Give again, word for word, the lines below that run from the line with "Liberation Serif, serif" through the line with "none -> <span>名前や年齢と現在の職業を調査！</span>". Drop the pictures.
(DATASET RECORDS begins)
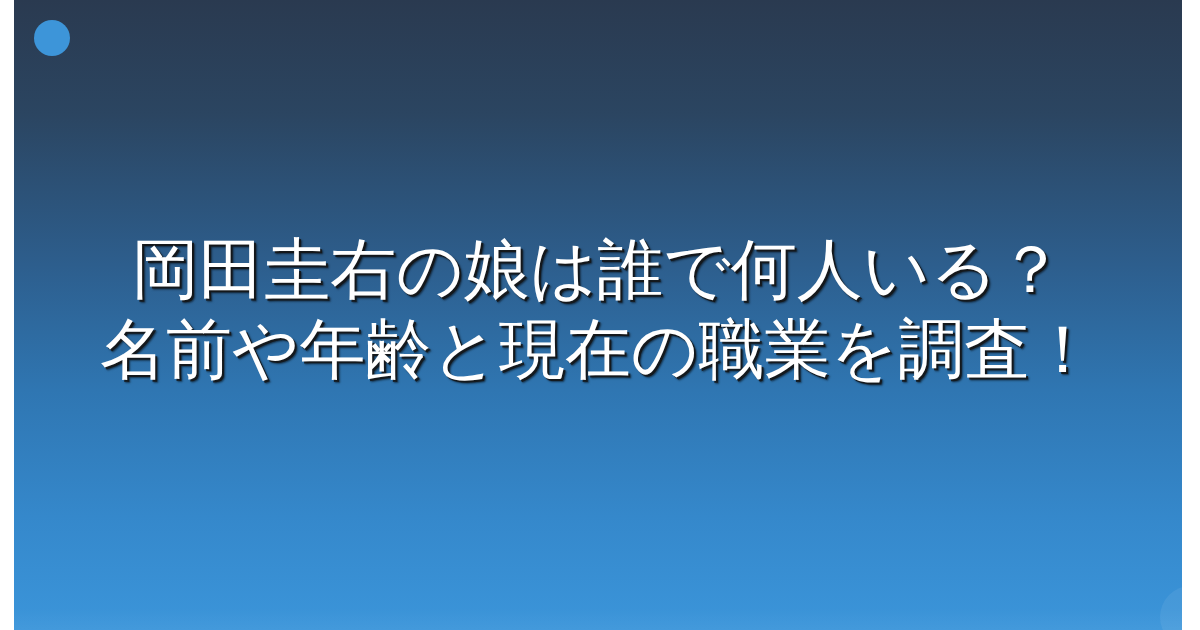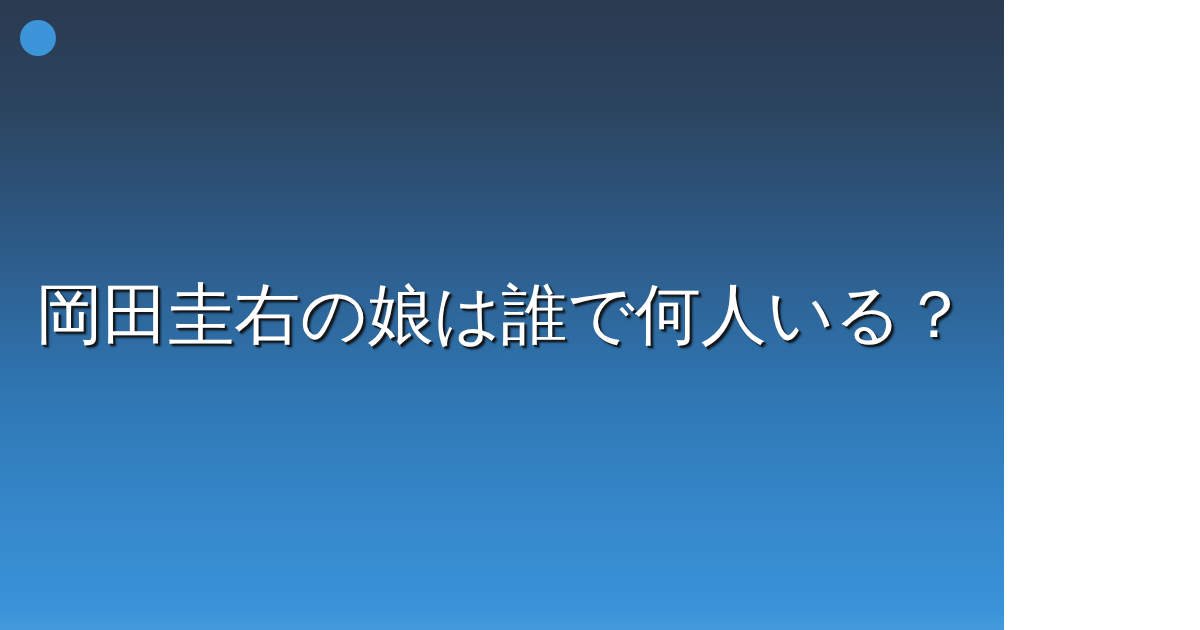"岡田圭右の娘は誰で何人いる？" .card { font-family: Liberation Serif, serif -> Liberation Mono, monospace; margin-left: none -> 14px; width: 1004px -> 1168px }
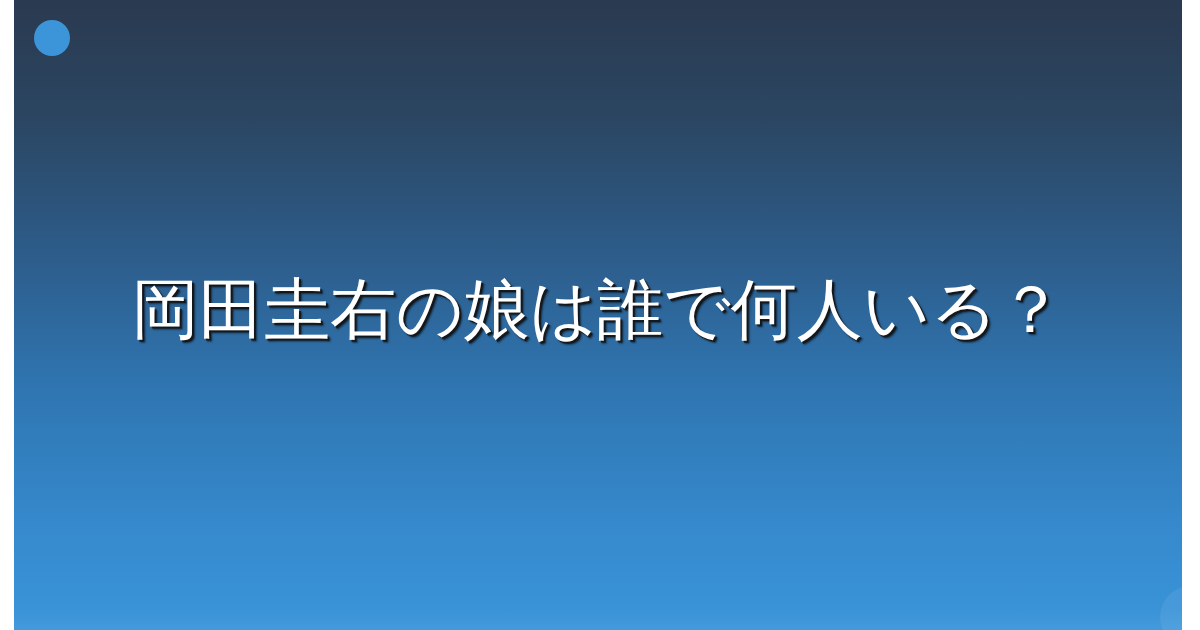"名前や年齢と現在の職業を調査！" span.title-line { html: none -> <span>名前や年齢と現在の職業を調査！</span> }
(DATASET RECORDS ends)
(DATASET RECORDS begins)
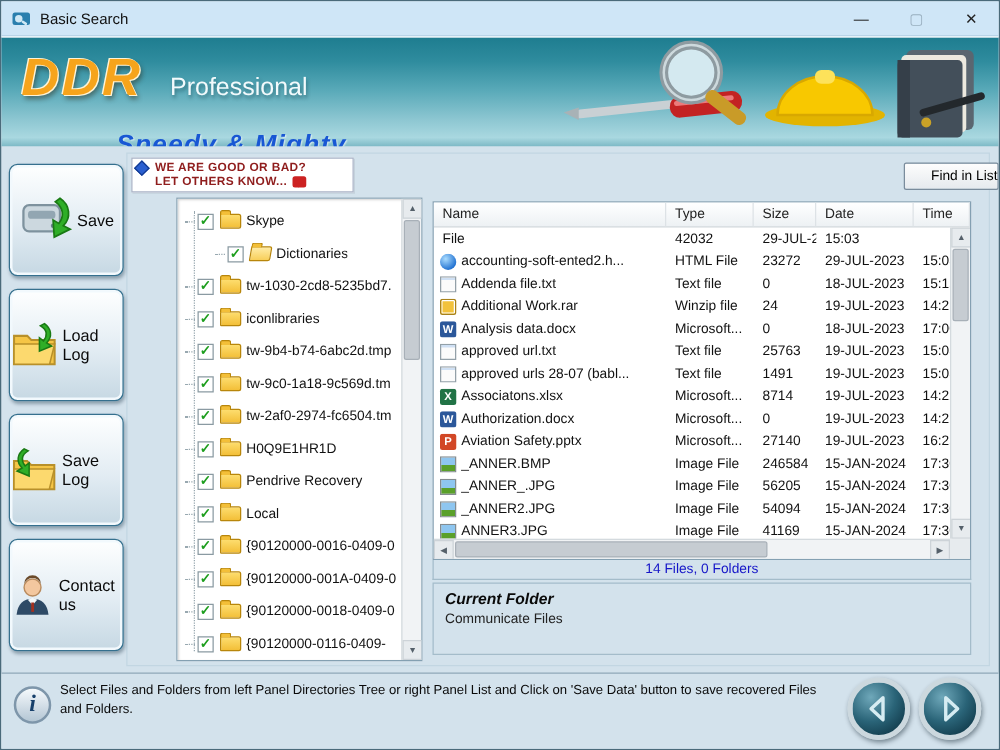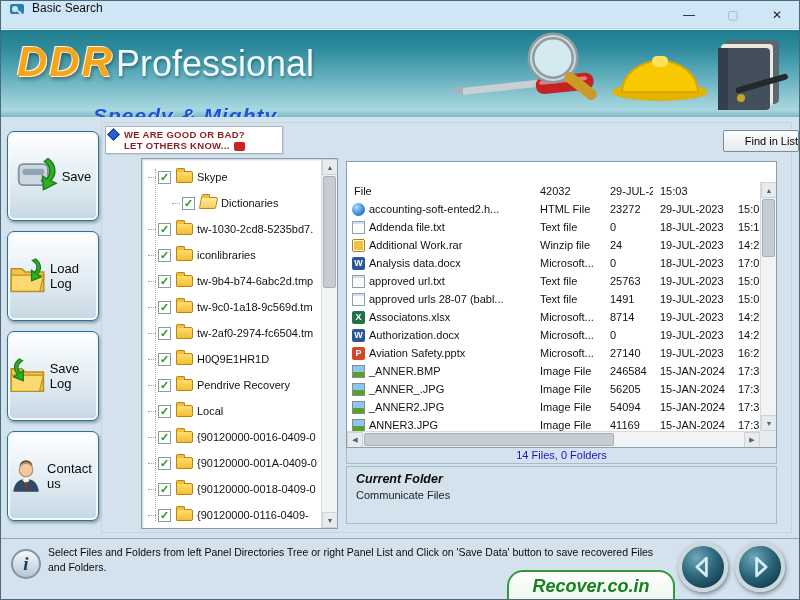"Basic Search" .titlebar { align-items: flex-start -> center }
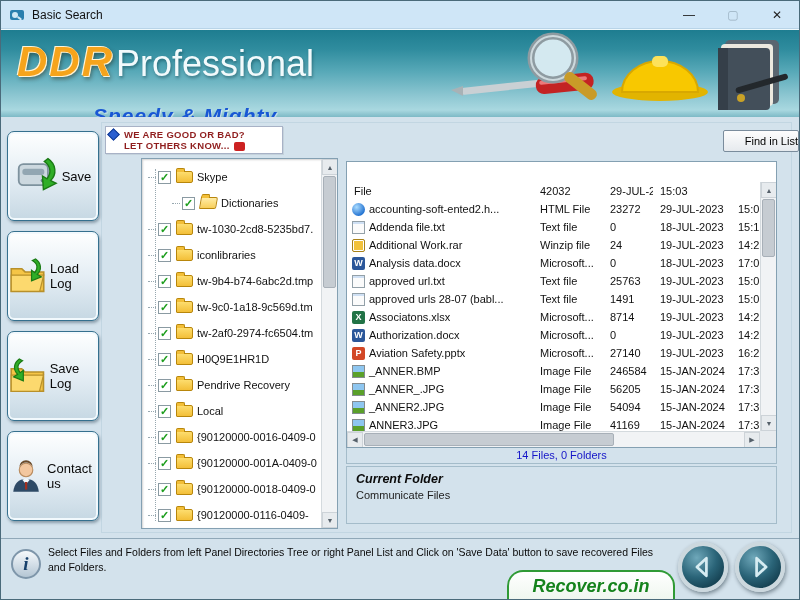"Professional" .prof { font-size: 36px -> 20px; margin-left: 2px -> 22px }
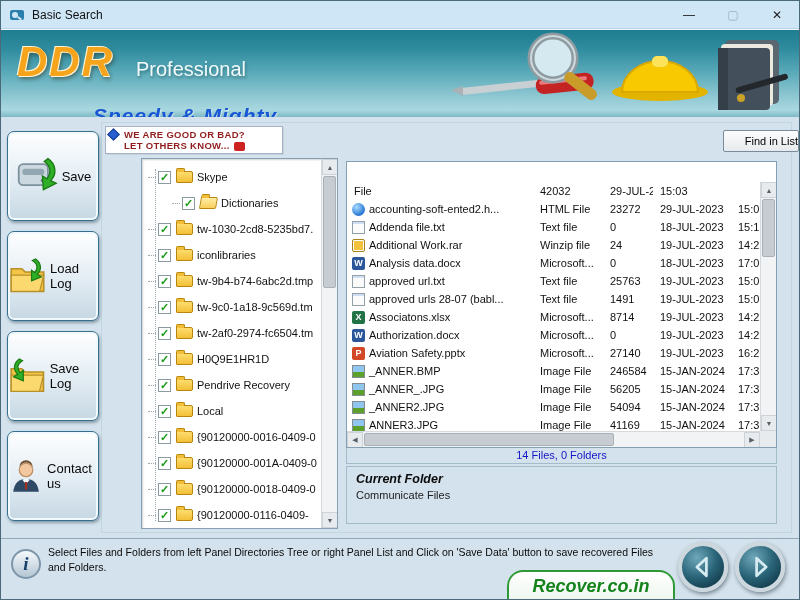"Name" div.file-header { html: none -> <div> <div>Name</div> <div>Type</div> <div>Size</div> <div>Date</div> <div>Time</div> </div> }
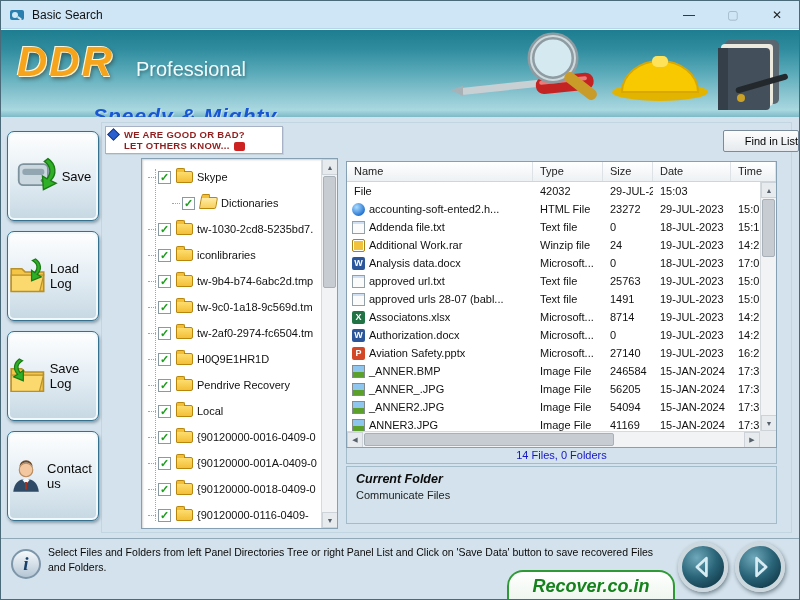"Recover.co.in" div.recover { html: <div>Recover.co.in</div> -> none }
(DATASET RECORDS ends)
(DATASET RECORDS begins)
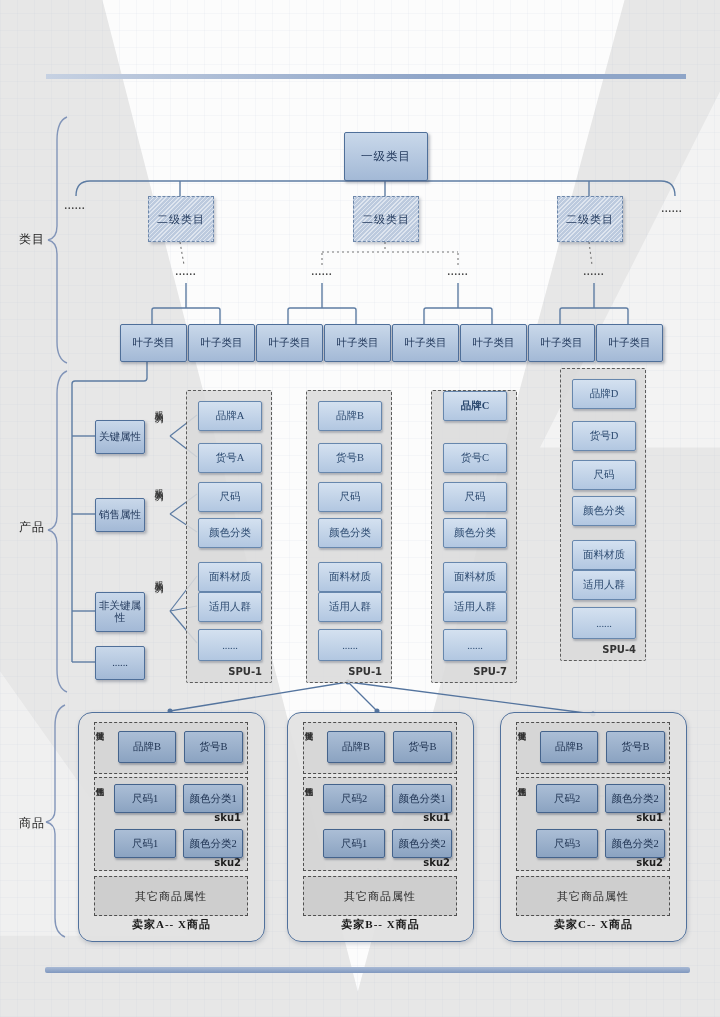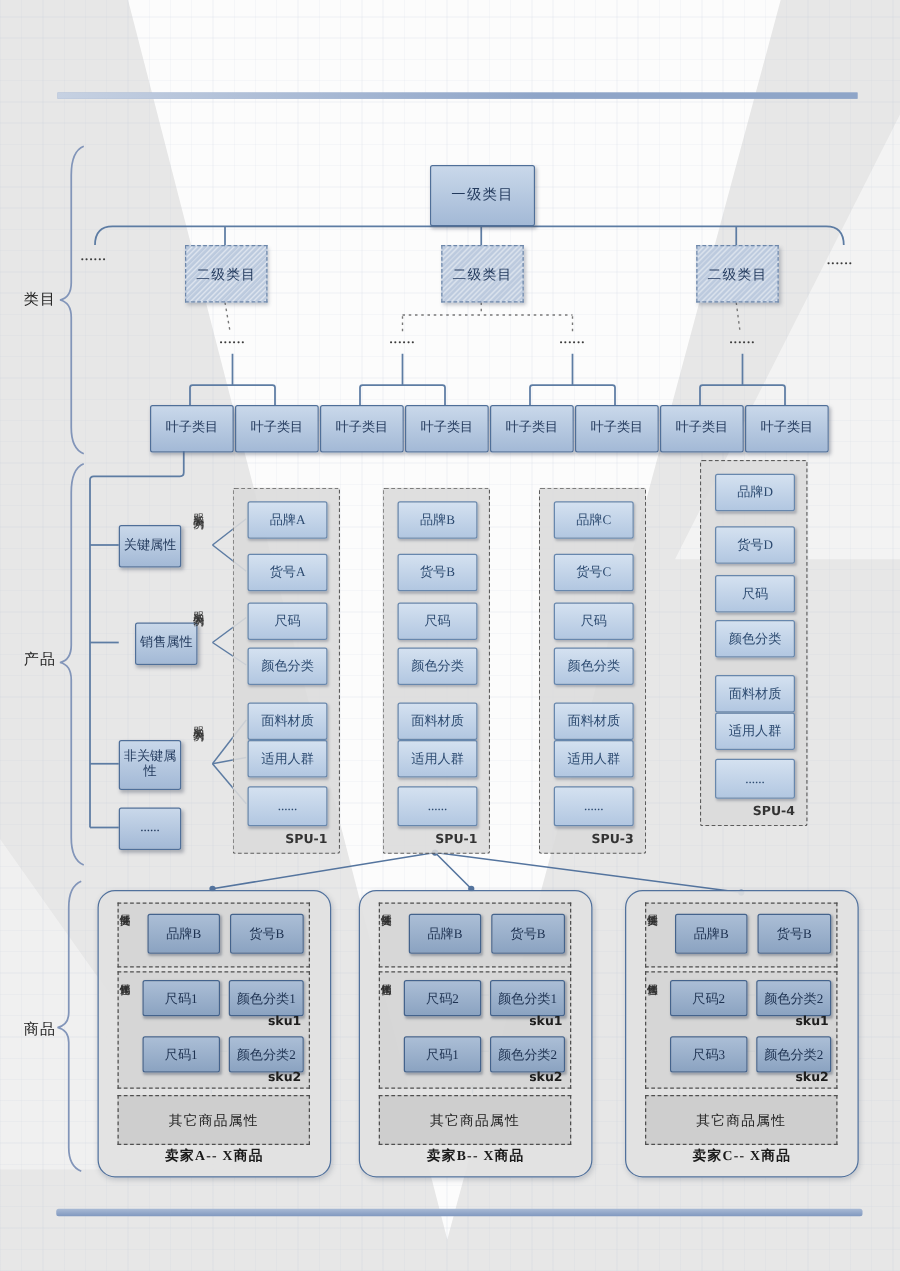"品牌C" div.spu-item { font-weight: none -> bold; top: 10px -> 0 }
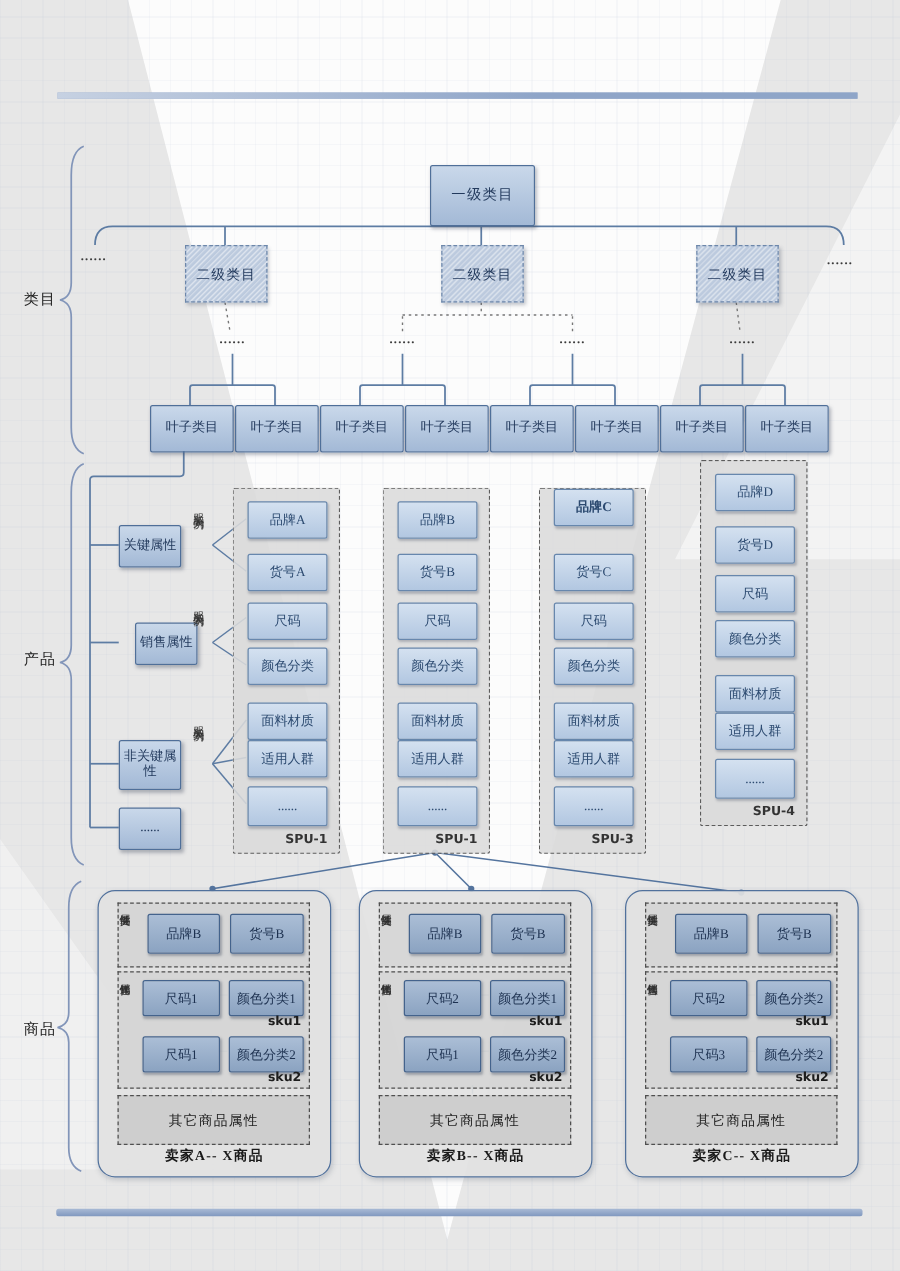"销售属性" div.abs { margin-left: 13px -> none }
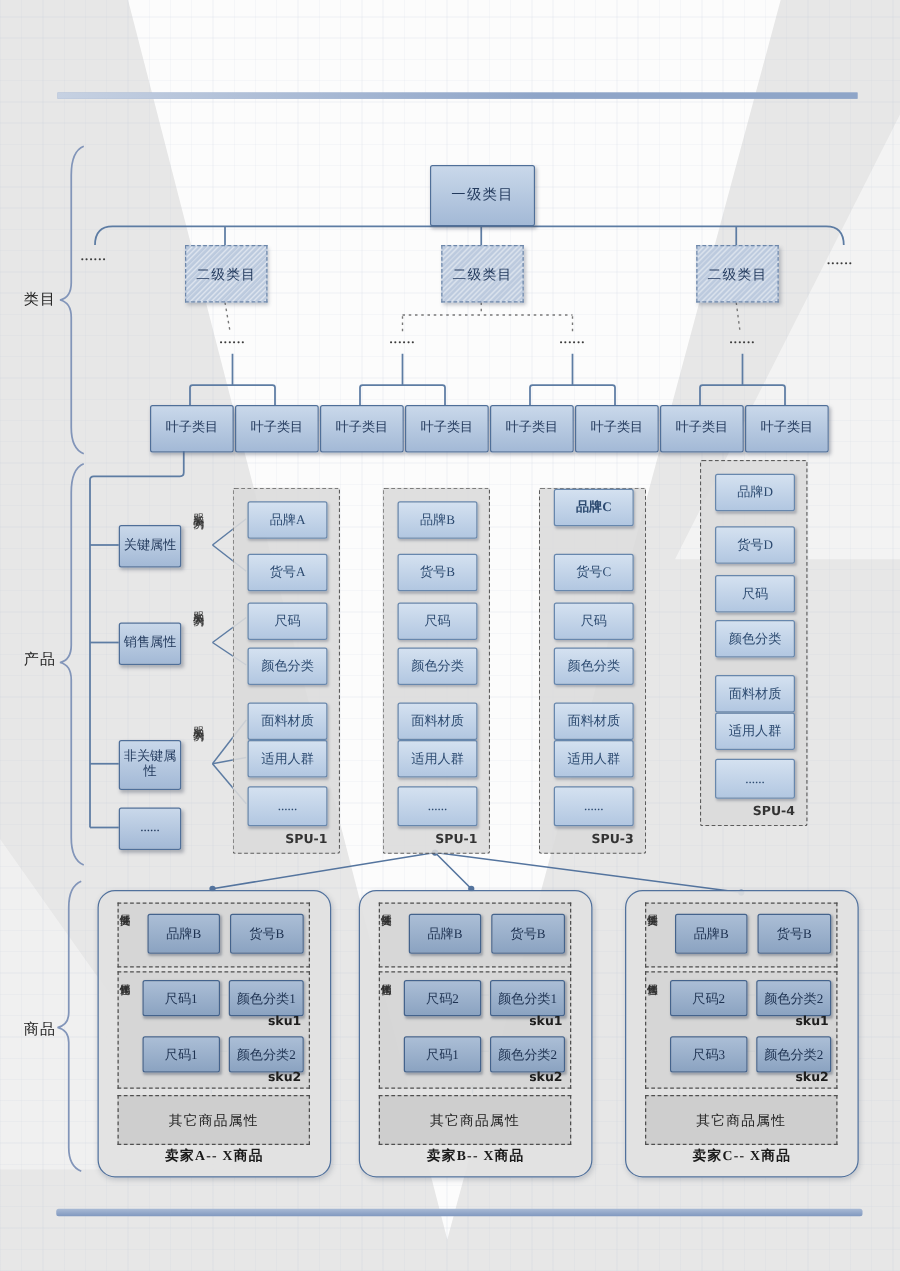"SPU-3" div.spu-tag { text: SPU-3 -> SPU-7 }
(DATASET RECORDS ends)
WORKED SOLUTION:
"岡田圭右の娘は誰で何人いる？" .card { font-family: Liberation Serif, serif -> Liberation Mono, monospace; margin-left: none -> 14px; width: 1004px -> 1168px }
"名前や年齢と現在の職業を調査！" span.title-line { html: none -> <span>名前や年齢と現在の職業を調査！</span> }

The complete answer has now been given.